Der sehr intime Briefwechsel Selma Lagerlöfs mit Sophie Elkan und Valborg Olander, die beide Frauenrechtlerinnen waren, zeigt ziemlich deutlich, dass Selma Lagerlöf lesbische Neigungen hatte, die jedoch nie an die Öffentlichkeit gerieten, was von der heutigen Warte aus sehr positiv zu betrachten ist, da Homosexualität in Schweden um diese Zeit noch eine Straftat war. Bei einem offenen oder auch indirekten Bekenntnis zur Homosexualität hätte Selma Lagerlöf weder den Nobelpreis erhalten, noch wäre sie in die Svenska Akademien aufgenommen worden, sondern ihr gesamtes Leben und Schaffen wäre dadurch in andere Bahnen geraten.

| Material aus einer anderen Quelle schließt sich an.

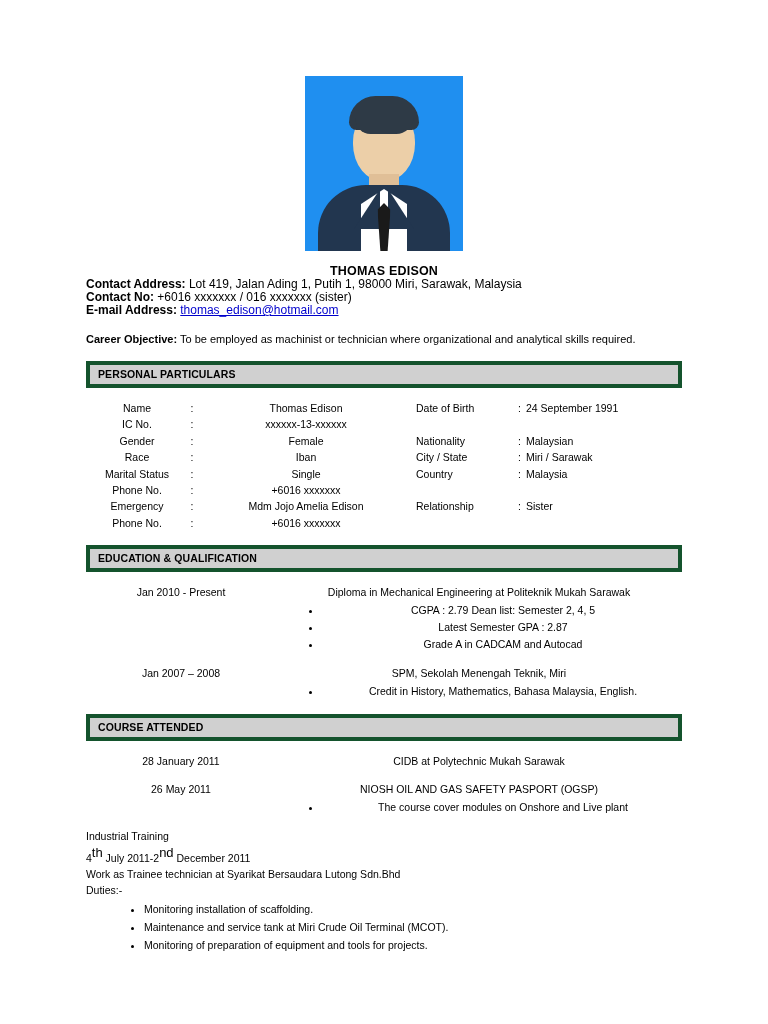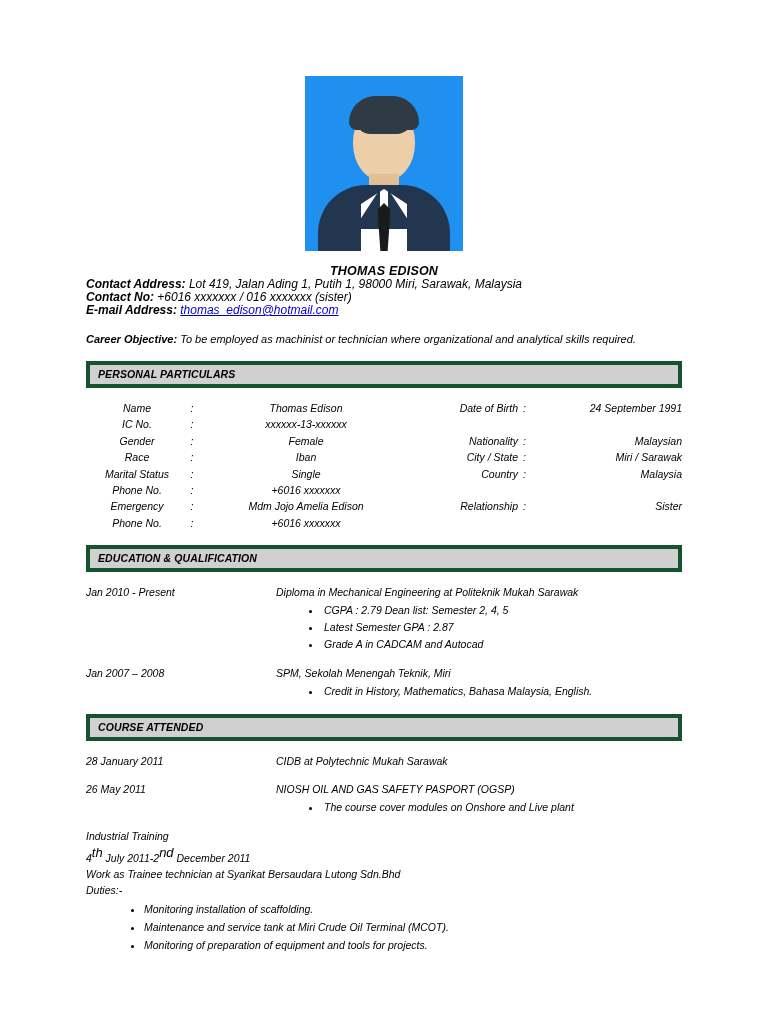--- a/index.html
+++ b/index.html
@@ -20,7 +20,6 @@
     height: 776px;
     box-sizing: border-box;
     padding: 62px 86px 12px 86px;
-    font-style: italic;
   }
 
   

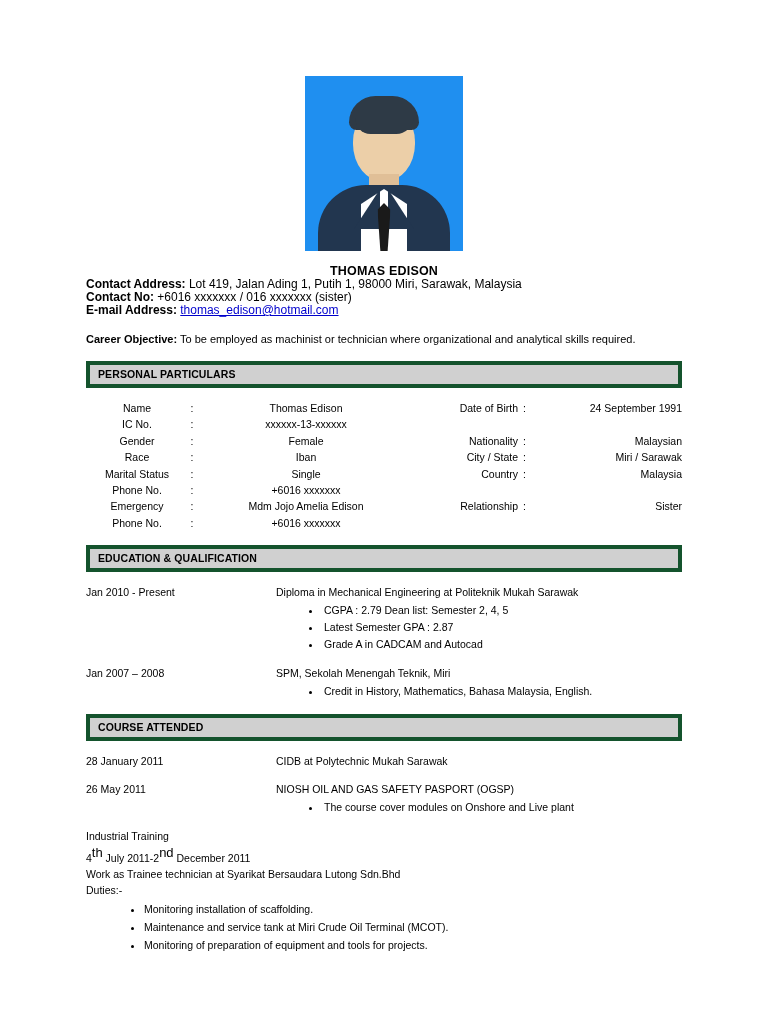--- a/index.html
+++ b/index.html
@@ -169,7 +169,7 @@
     display: flex;
   }
   .pp-col-left { width: 330px; text-align: center; }
-  .pp-col-right { flex: 1; text-align: right; }
+  .pp-col-right { flex: 1; }
   .pp-row { display: flex; }
   .pp-label { width: 102px; }
   .pp-sep { width: 8px; }

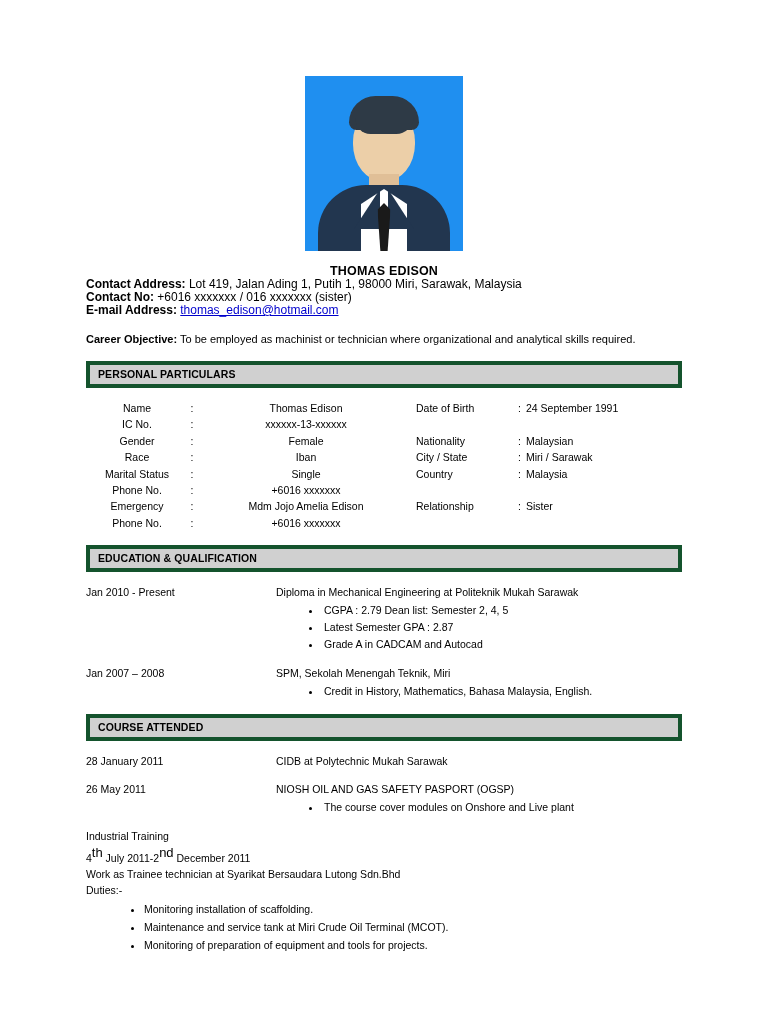--- a/index.html
+++ b/index.html
@@ -182,6 +182,7 @@
     font-size: 10.5px;
     line-height: 16px;
     margin-top: 12px;
+    text-align: center;
   }
   .entry-date { width: 190px; flex: none; }
   .entry-body { flex: 1; }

Selma Lagerlöf, die bereits zu Lebenszeiten weltberühmt geworden war, starb am 16. März 1940 an einer Lungenentzündung und einer Gehirnblutung, nachdem sie bereits eine Woche lang bewusstlos im Bett gelegen hatte. Nils Holgerssons Reise wurde mittlerweile in 60 Sprachen übersetzt und die Gösta Berlings saga in knapp 50 Sprachen.